Keep the faith, runners!

You might be finding it hard to find purpose in lacing up your trainers and getting out there at the moment. I know I am. Races, parkruns and club/group sessions nationwide are all cancelled until ‘further notice’ and it’s impossible to know how long the current situation will go on for – or if it will get even worse and render us unable to get out for runs at all.

So, difficult as it might feel (and provided you are well, of course) I gently urge you to maintain your running. Running helps to reduce stress and anxiety, both of which have a negative impact on the immune system. In fact, running itself helps to maintain a healthy immune system, provided you don’t run to exhaustion. Being outdoors is far healthier than being cooped up inside, especially if being indoors means close proximity to others. (I do find it hard to believe that UK Athletics has issued a directive to cancel all running group sessions, when gyms and yoga studios remain open.) Keeping your routine, as far as is possible, helps to bring a sense of order at a time when everything feels a little out of control.

If you are used to running with others, you might struggle with the idea of going out alone. Perhaps you could team up with a friend or fellow runner from your running club or group? Or go out as a small group, keeping your distance from each other and avoiding any spread of respiratory droplets by refraining from spitting, nose clearing, coughing and sneezing.

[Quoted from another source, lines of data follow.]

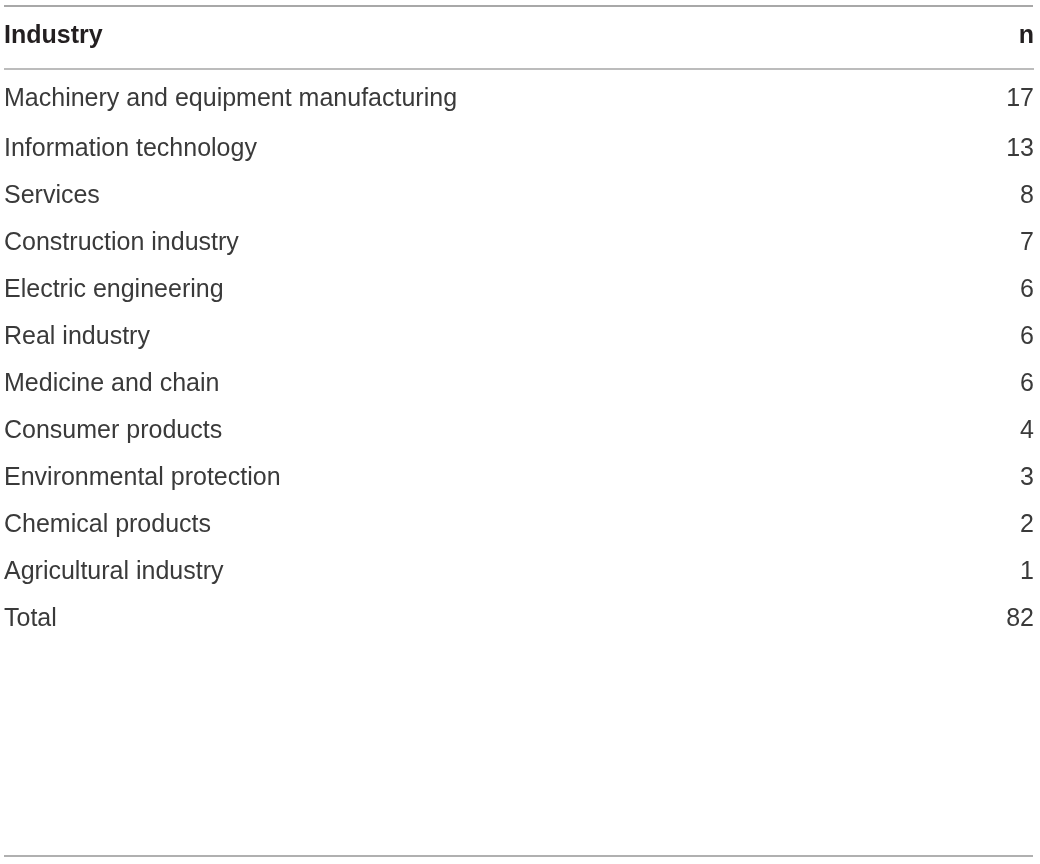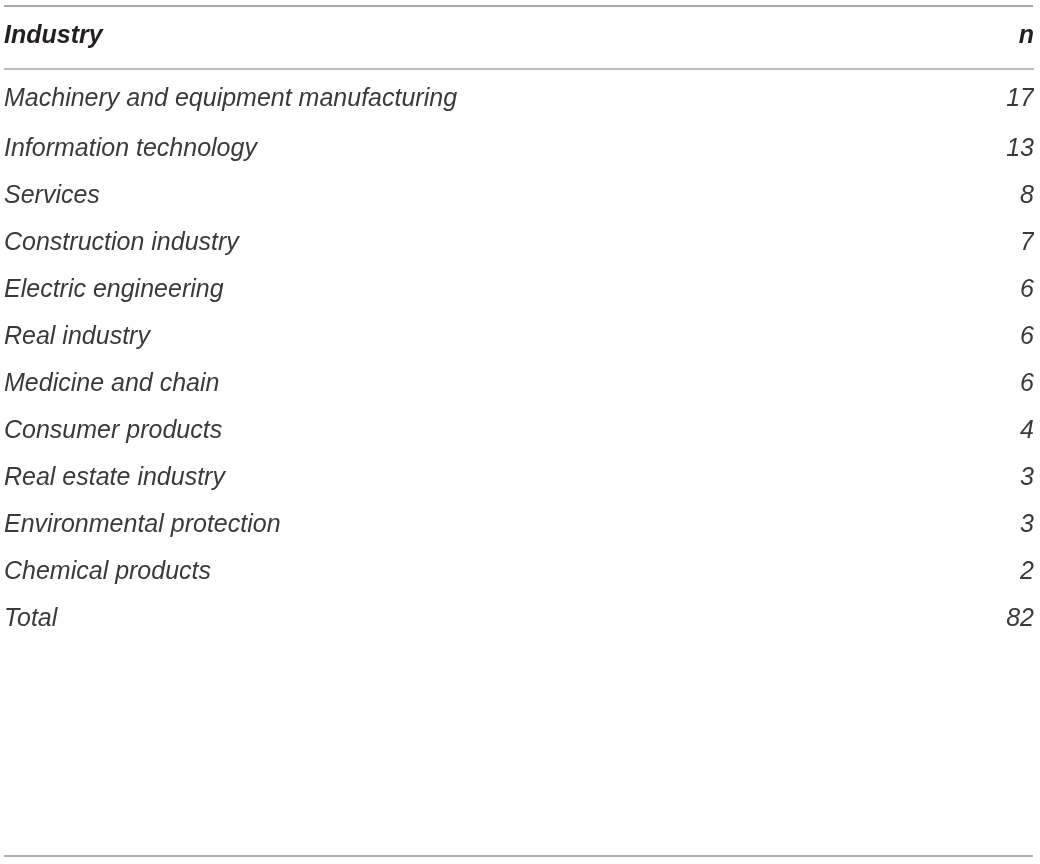"Industry" .table-wrap { font-style: italic -> none }
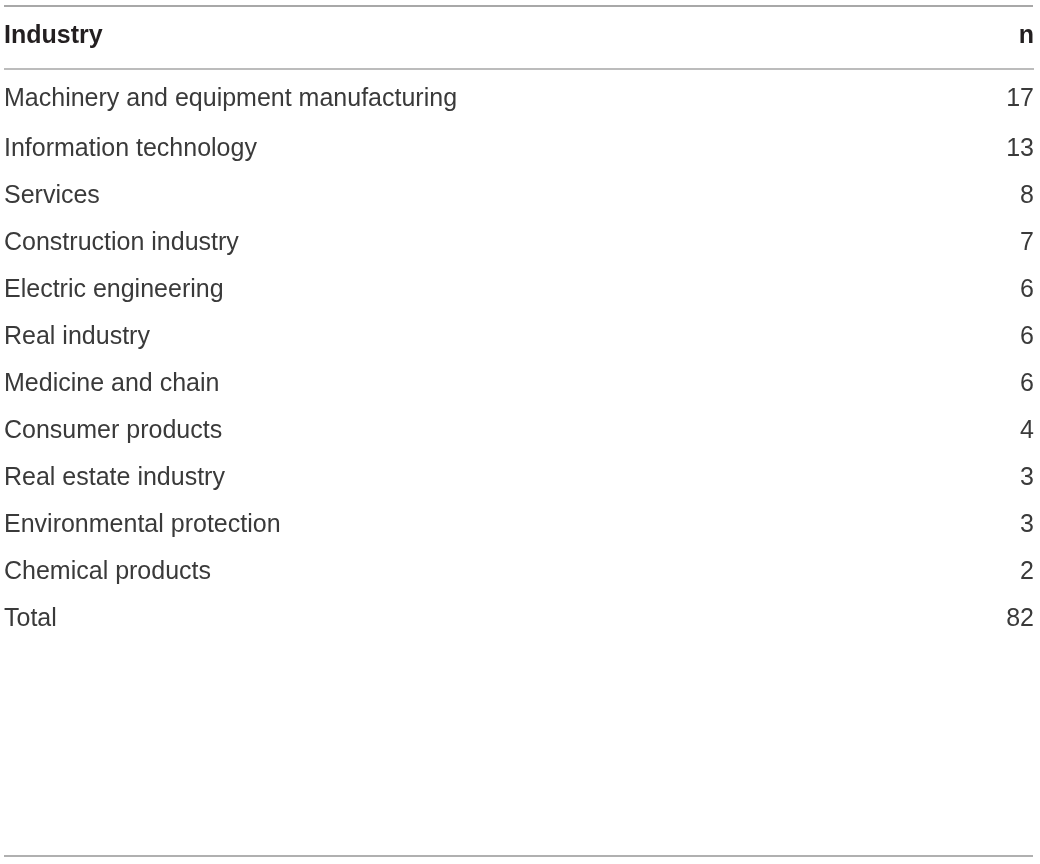"Real estate industry" tr { html: <tr> <td>Real estate industry</td> <td>3</td> </tr> -> none }
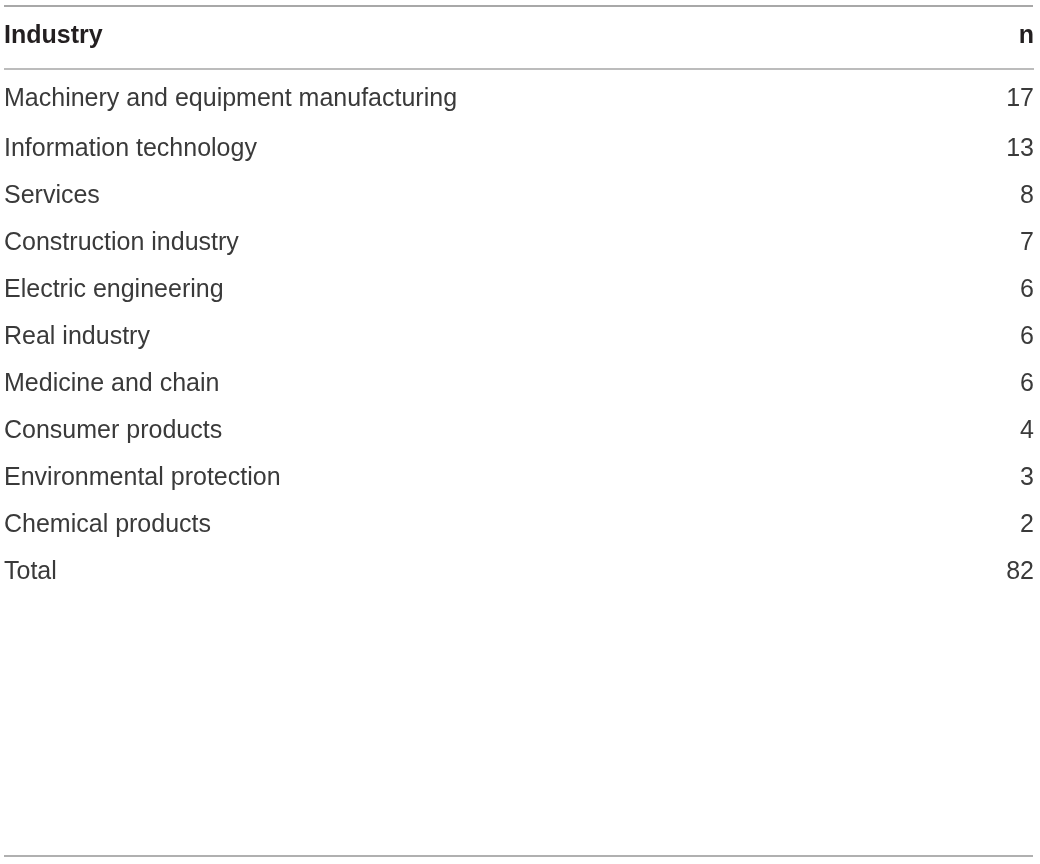"Agricultural industry" tr { html: none -> <tr> <td>Agricultural industry</td> <td>1</td> </tr> }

As one of my group members so wisely commented this morning, ‘physical distancing’ would be a better term than ‘social distancing’ – in these anxious and uncertain times, we need each other more than ever. If you do run alone, you can still share and discuss your achievements on social media platforms – we are posting our twice-weekly Rye Runners sessions on a virtual whiteboard and inviting members to report back when they’ve completed them or any other runs. This helps us all feel like we’re still part of a community – and that there’s a point to getting out there and clocking up some miles.

What if you don’t feel comfortable about running at all in the present climate? You could use this time to do one of those many running-related tasks that there’s never time to do. It could be something physical, like strength training or plyometrics. Drills in the garden? Or if you’re not up to that, why not do a kit inventory and clear-out, or clean those mud-laden running shoes? Running isn’t going anywhere. It’ll still be here when all this craziness is over.

Keep the faith and stay safe.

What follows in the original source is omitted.